Роман М. Касвинова «23 ступени вниз» о Николае II написан именно в таком стиле: когда царь принимает Столыпина по серьезному государственному делу у себя в кабинете, то горит камин, собеседники сидят в уютных креслах, а царица в углу штопает царю носки.
Роман Н. Яковлева «1 августа 1914 года» несколько более реален. В нем мы даже находим кое-что о масонстве: автор встречал министра Временного правительства Н.В. Некрасова (имеется пример прямой речи героя); автор дает нам понять, что имеется также документ, а может быть и не один, с которым он ознакомился. Но вместо любопытства, читатель начинает смутно чувствовать медленный прилив скуки: в тот момент, когда Н. Яковлев на страницах романа заставил своего героя заговорить, оказалось, что это вовсе не Некрасов, а только сам Яковлев.
В писаниях этих романистов-фельетонистов трудно отличить фантазию от истины, и читатель иногда бывает не совсем уверен: действительно ли царица не штопала царю носки, а Некрасов не говорил Яковлеву о каких-то своих записках, мемуарах и документах, не то где-то зарытых, не то им замурованных. Читателю предложен кусок прошлого, и он не прочь узнать о нем побольше, даже если оно слегка искажено и приукрашено. Хуже, когда поставлены кавычки и начинается цитата, которая нигде не кончается, так как автор забыл кавычки закрыть. «Некрасов рассказывал мне тогда много интересного», — пишет Яковлев, но не говорит, когда он это записал: тогда же? или через двадцать лет? или он пишет по памяти? И можно ли в этом случае ставить кавычки? Было ли то, что началось кавычками, взято из зарытого материала, или что-то другое?
Фамилии близких друзей Некрасова и его братьев по масонской ложе полны ошибок, которые Некрасов сделать не мог: вместо Колюбакина — Колюбякин, вместо Григорович-Барский — Григорович-Борский. Изредка Яковлев поясняет: «слово неясно в документе». В каком документе? И почему этот документ не описан? Разговор Яковлева с Шульгиным никакого интереса не представляет: Шульгин никогда не был масоном, а Яковлев — историком. Но не за это, а за другие грехи советская критика обошлась с ним жестоко.
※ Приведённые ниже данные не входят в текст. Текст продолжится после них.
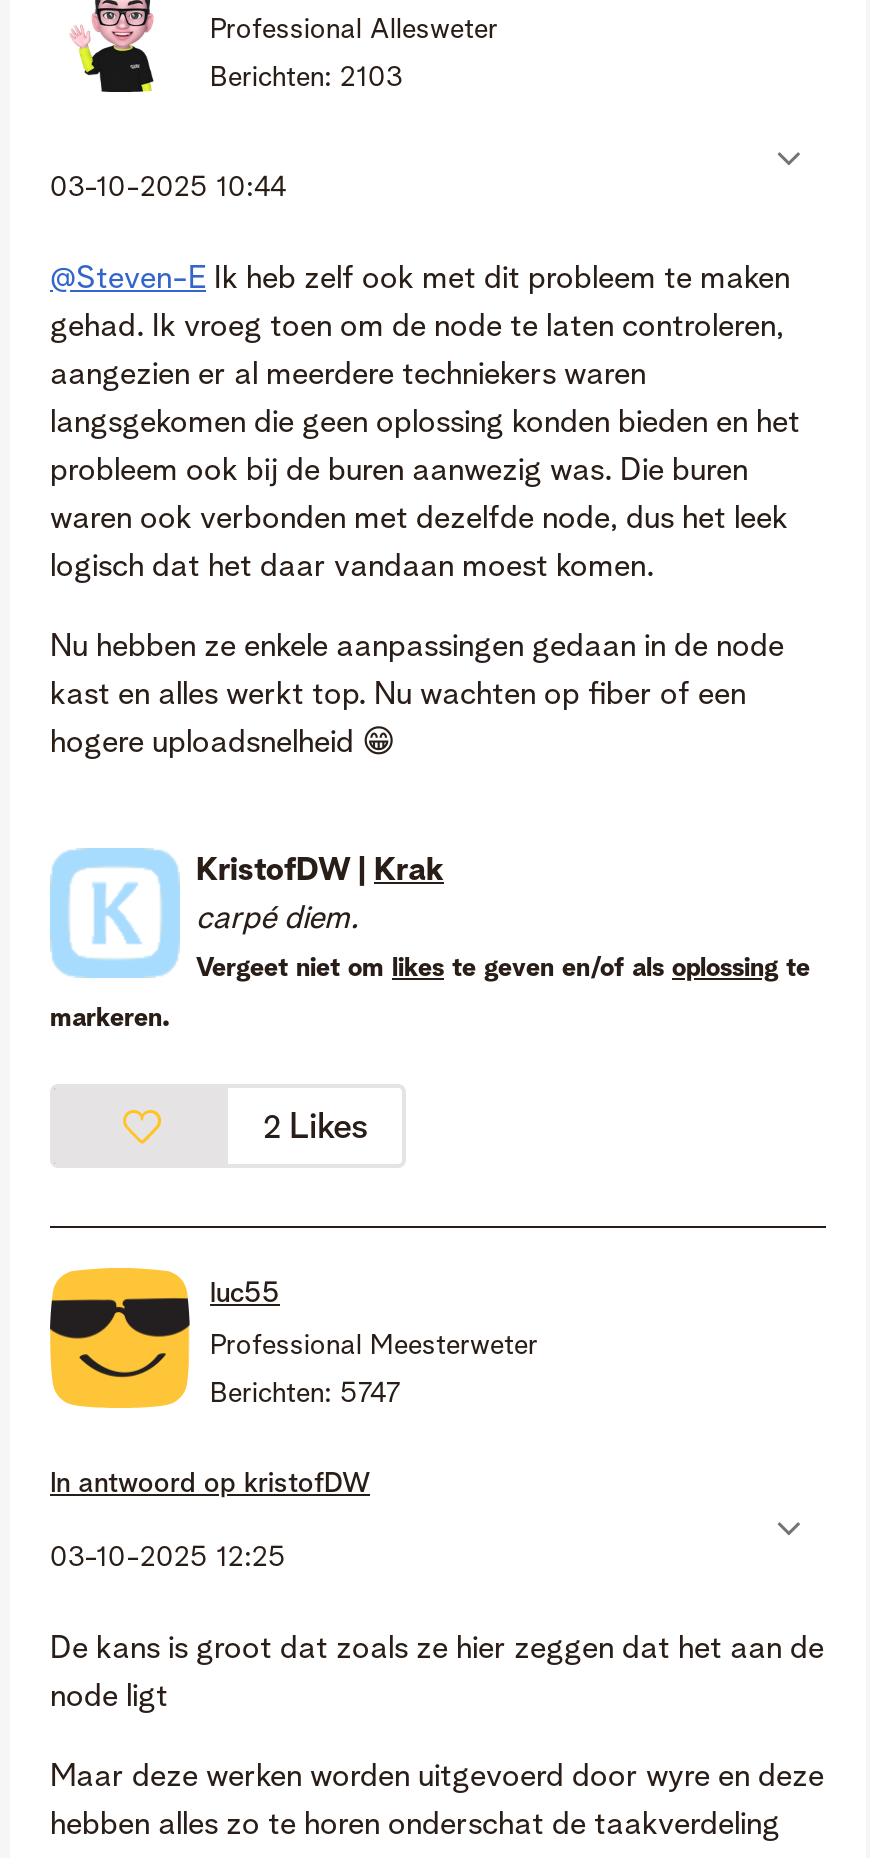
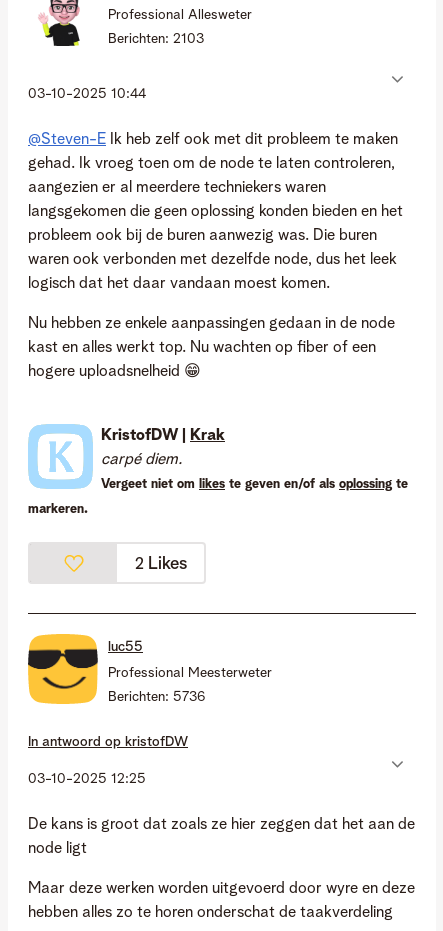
- Berichten: 5747
+ Berichten: 5736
Когда советские историки справедливо жалуются на скудость материала о масонстве, и некоторые из них надеются, что многое еще может выйти наружу, я не могу разделить их оптимизма: слишком многое было уничтожено во время красного террора и гражданской войны людьми, имевшими даже отдаленное касательство к дореволюционному масонству России, не говоря уже о самих братьях тайного общества. А что не было уничтожено тогда, то постепенно уничтожалось в 1930-х гг., так что после 1938 г. вряд ли что-нибудь могло уцелеть на чердаках и в подвалах. Художница Удальцова в начале 1930-х гг. в Москве сама сожгла свои картины, а Бабель — часть своих рукописей, как и Олеша. Что можно еще сказать после этого? С.И. Бернштейн, современник и друг Тынянова и Томашевского, уничтожил свою коллекцию пластинок, наговоренную поэтами в начале 1920-х гг. Бернштейн был первый в России, тогда занимавшийся «орфоэпией».
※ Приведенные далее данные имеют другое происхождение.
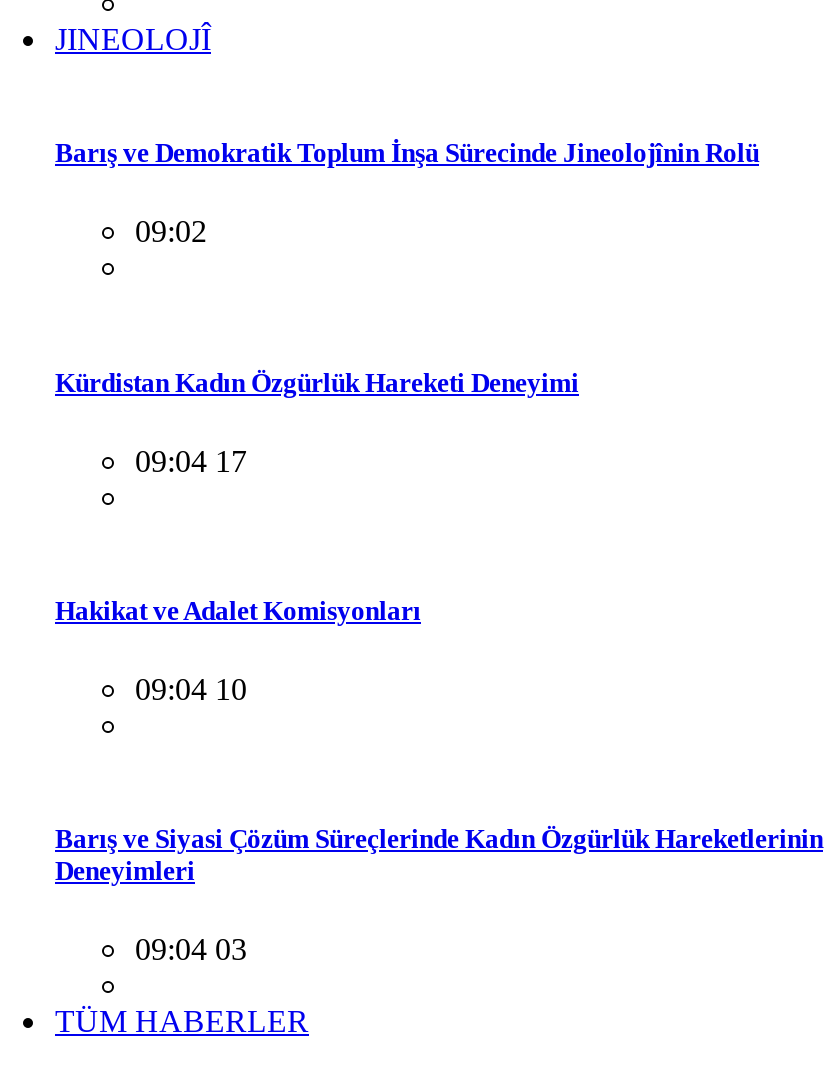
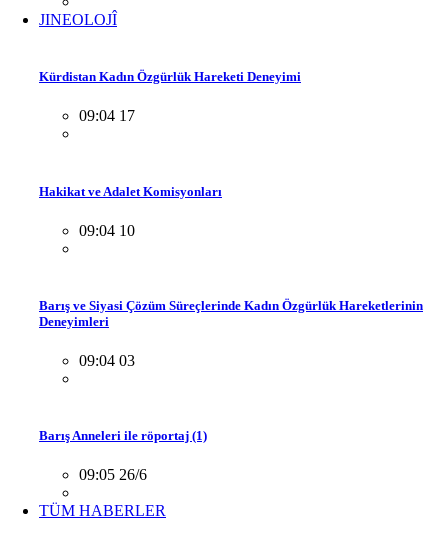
- Barış ve Demokratik Toplum İnşa Sürecinde Jineolojînin Rolü
- 09:02

moved up: Kürdistan Kadın Özgürlük Hareketi Deneyimi | 09:04 17 | Hakikat ve Adalet Komisyonları | 09:04 10 | Barış ve Siyasi Çözüm Süreçlerinde Kadın Özgürlük Hareketlerinin | Deneyimleri | 09:04 03

+ Barış Anneleri ile röportaj (1)
+ 09:05 26/6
Советские историки не располагают нужными им масонскими материалами не потому, что они засекречены, а потому что их нет. Масоны не вели масонских дневников и не писали масонских воспоминаний. Они соблюдали клятву молчания. В Западном мире частично уцелели протоколы «сессий» (возможно, что протоколы начали вестись только в эмиграции). В каком же состоянии находится сейчас советская масонология?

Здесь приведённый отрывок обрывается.